To get the next smaller number the most strict algorithm would be:
Example: 1253479
- Start from the last digit to the first as long as the digits are decreasing or equal.
12[5]+increasing 3479, 5 > 3. - From the increasing tail pick the element just smaller (4), and reverse the tail.
12(4)+decreasing 97[5]3.
Result: 1249753
The math is relatively simple, and the algorithm linear to the length.
As you see the code can do with the "hammers", functions, you use.
Explanation (on request)
Say you have a number 1253479 = prefix 12, digit 5, and increasing suffix 3479. (5> 3 hence a smaller permutation on digit+suffix is possible)
An increasing (non-decreasing) suffix 3479 is the first minimum permutation; other permutations like 4379 are greater.
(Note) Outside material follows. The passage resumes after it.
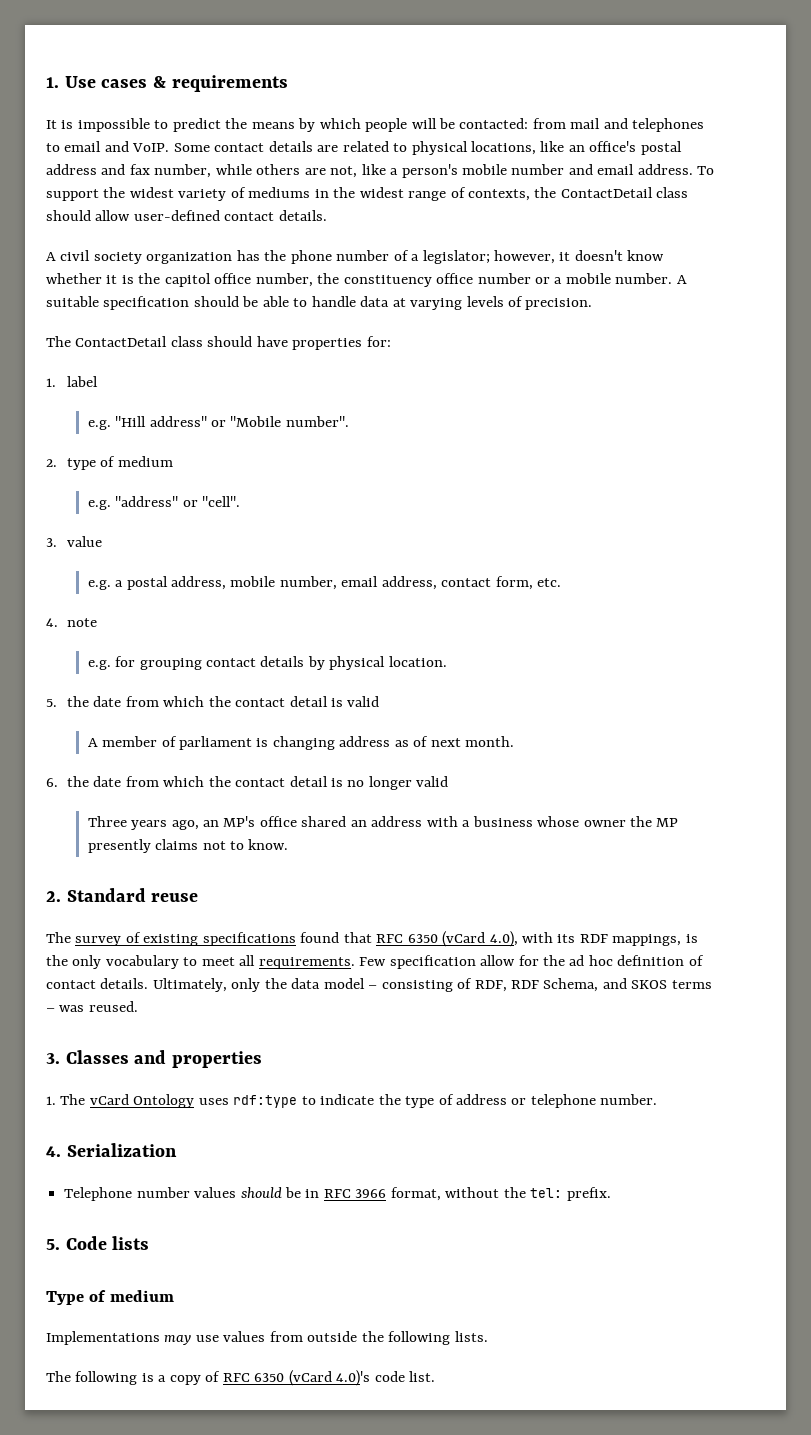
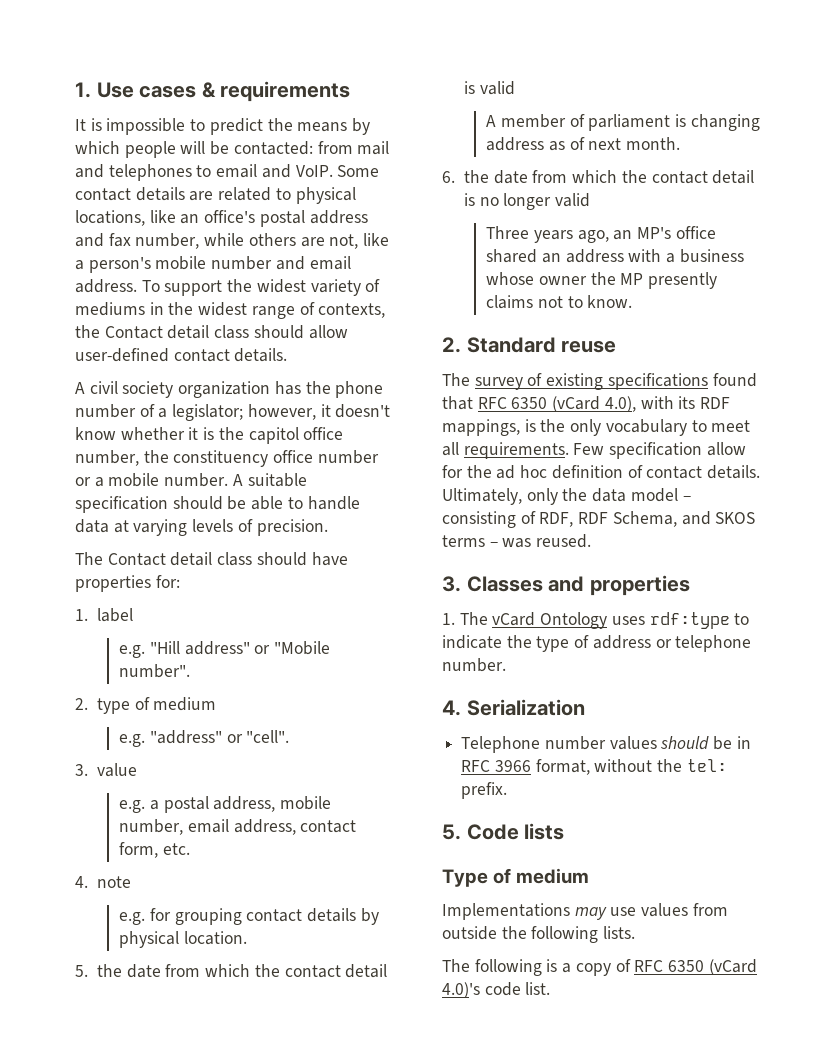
- To support the widest variety of mediums in the widest range of contexts, the ContactDetail class should allow user-defined contact details.
+ To support the widest variety of mediums in the widest range of contexts, the Contact detail class should allow user-defined contact details.
- The ContactDetail class should have properties for:
+ The Contact detail class should have properties for:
A decreasing (non-increasing) suffix 9753 is the last maximum permutation; other permutations like 9735 are smaller.
Hence a permution++ resp. permutation-- works like:
1 2 5 3 4 7 9
\ / / /
= =
/ \ \ \
1 2 4 9 7 5 3
Roughly reminiscent of increasing/decreasing an integer on paper with a suffix 00...0.
A proof would be more for a math forum.
As this answer has its probably deserved downvotes (it insists on a redesign), I leave it at that.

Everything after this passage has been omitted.